▶ RECORDS:
---*---
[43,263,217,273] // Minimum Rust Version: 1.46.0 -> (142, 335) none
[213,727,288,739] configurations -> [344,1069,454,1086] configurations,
---*---
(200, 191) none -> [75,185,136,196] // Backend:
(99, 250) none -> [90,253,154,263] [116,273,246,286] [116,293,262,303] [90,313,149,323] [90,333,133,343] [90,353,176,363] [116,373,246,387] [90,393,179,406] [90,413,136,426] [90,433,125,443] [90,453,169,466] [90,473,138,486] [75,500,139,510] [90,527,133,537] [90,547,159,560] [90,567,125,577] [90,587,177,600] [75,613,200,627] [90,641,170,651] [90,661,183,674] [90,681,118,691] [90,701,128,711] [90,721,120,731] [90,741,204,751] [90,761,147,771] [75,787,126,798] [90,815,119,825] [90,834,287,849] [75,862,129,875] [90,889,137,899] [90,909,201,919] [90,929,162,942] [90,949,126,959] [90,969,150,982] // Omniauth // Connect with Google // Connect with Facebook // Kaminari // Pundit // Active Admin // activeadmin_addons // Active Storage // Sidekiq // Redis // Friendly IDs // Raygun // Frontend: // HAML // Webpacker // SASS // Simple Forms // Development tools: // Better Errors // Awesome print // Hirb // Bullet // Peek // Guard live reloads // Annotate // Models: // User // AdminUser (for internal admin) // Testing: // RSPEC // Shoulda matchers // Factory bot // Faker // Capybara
---*---
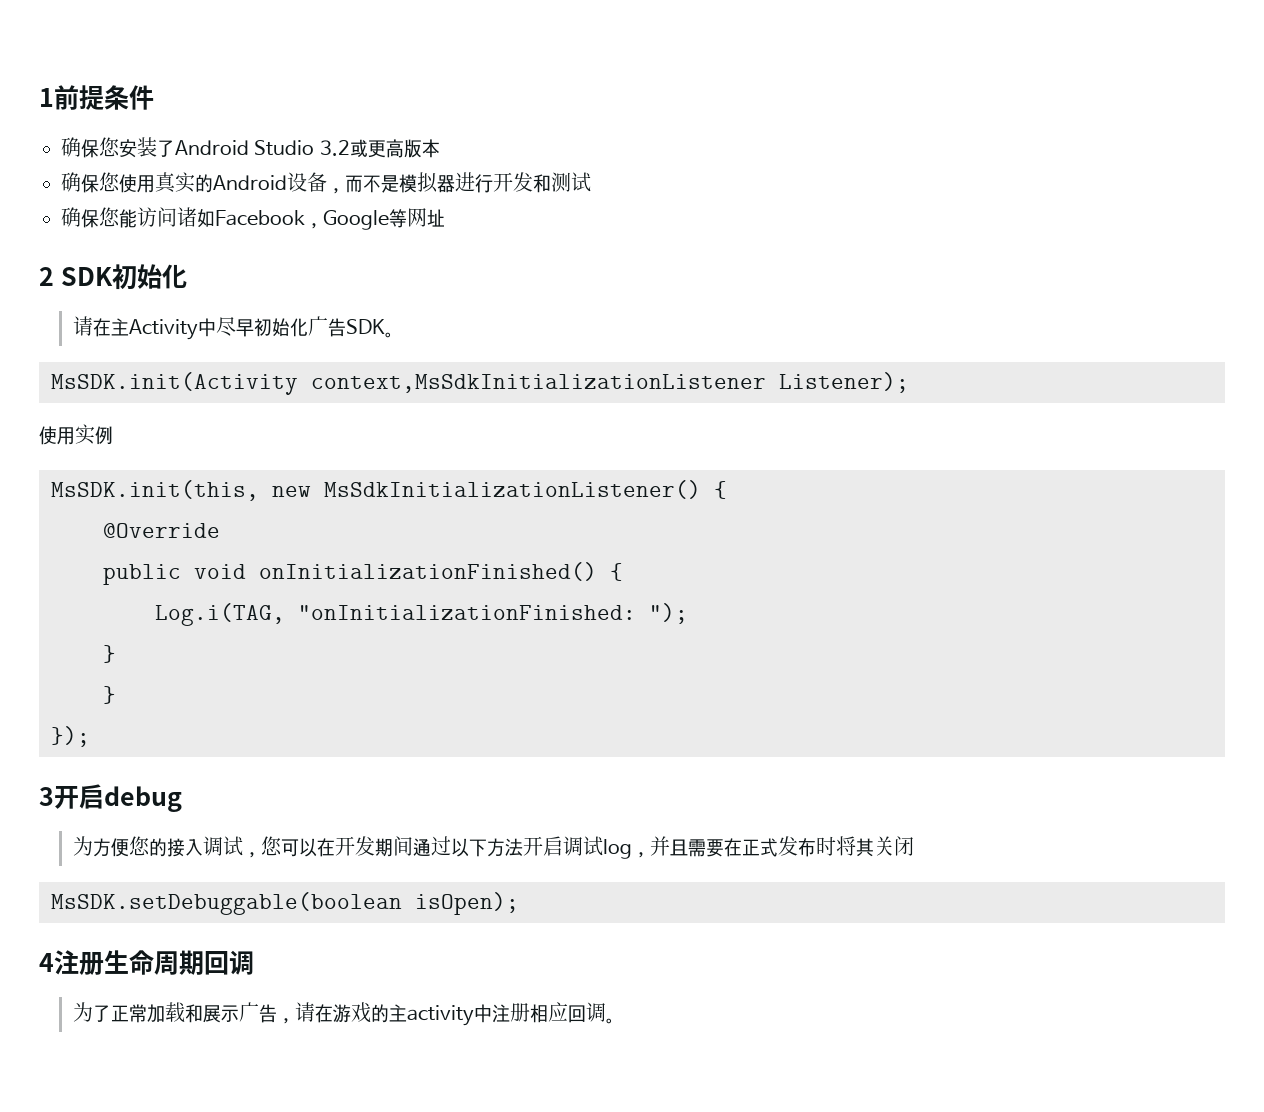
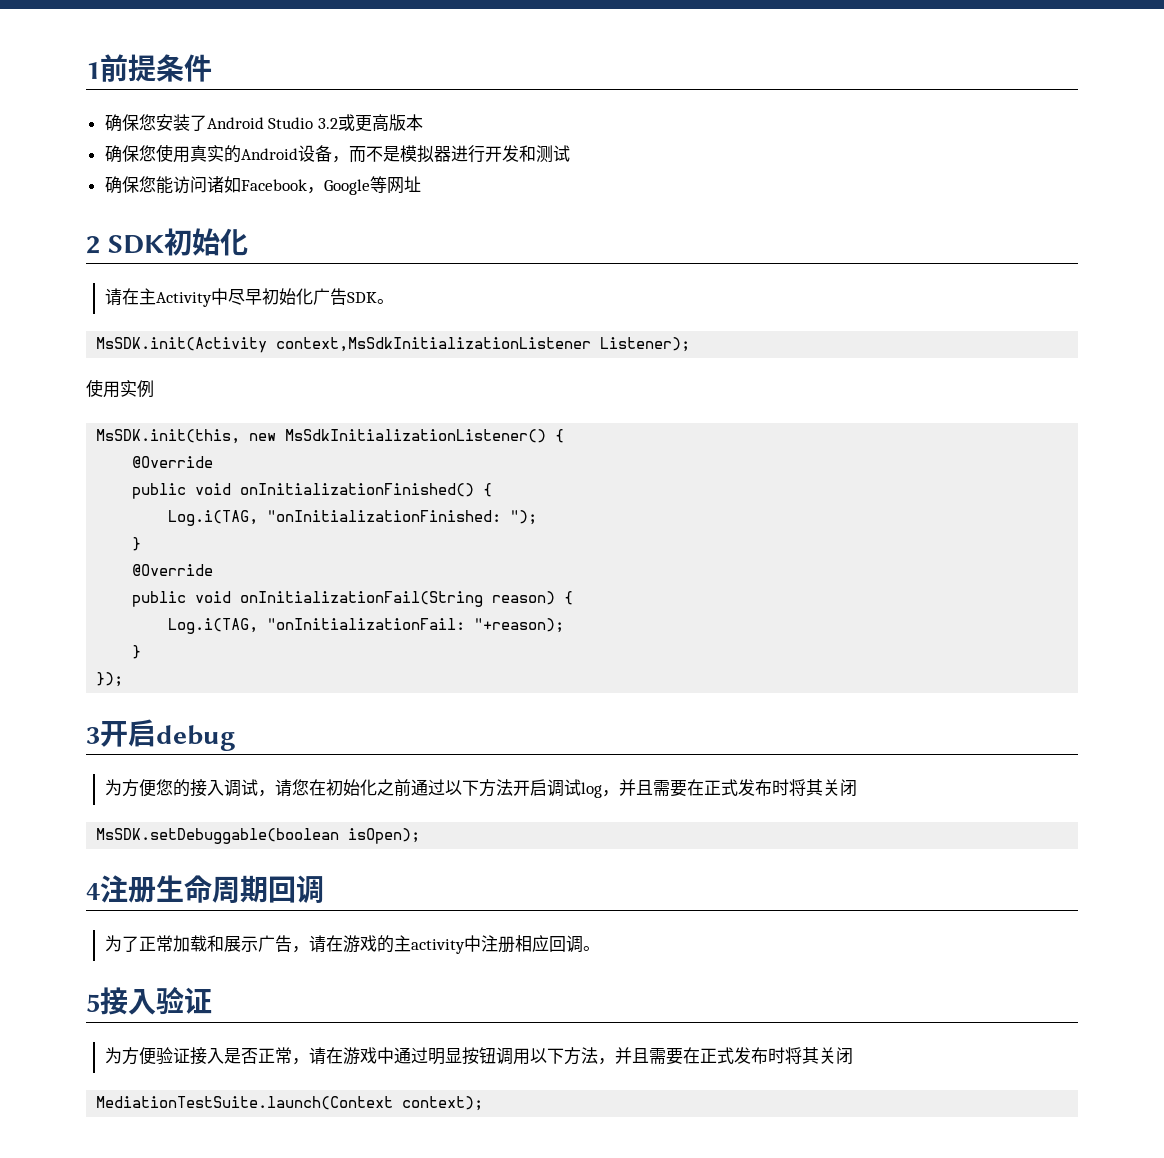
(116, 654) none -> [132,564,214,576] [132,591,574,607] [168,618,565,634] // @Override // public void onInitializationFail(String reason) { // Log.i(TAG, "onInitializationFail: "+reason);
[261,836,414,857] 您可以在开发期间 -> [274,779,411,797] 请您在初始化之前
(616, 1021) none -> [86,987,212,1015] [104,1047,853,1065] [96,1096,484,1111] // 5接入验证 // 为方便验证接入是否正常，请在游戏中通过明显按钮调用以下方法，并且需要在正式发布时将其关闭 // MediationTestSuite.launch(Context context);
---*---
▶ EXERCISE GOAL:
Could you restate word for word the lines above from the one containing "[43,263,217,273] // Minimum" through the one containing "[213,727,288,739] configurations ->", both included, and nothing else?

▶ ANSWER FOR THIS EXERCISE:
[43,263,217,273] // Minimum Rust Version: 1.46.0 -> (142, 335) none
[213,727,288,739] configurations -> [344,1069,454,1086] configurations,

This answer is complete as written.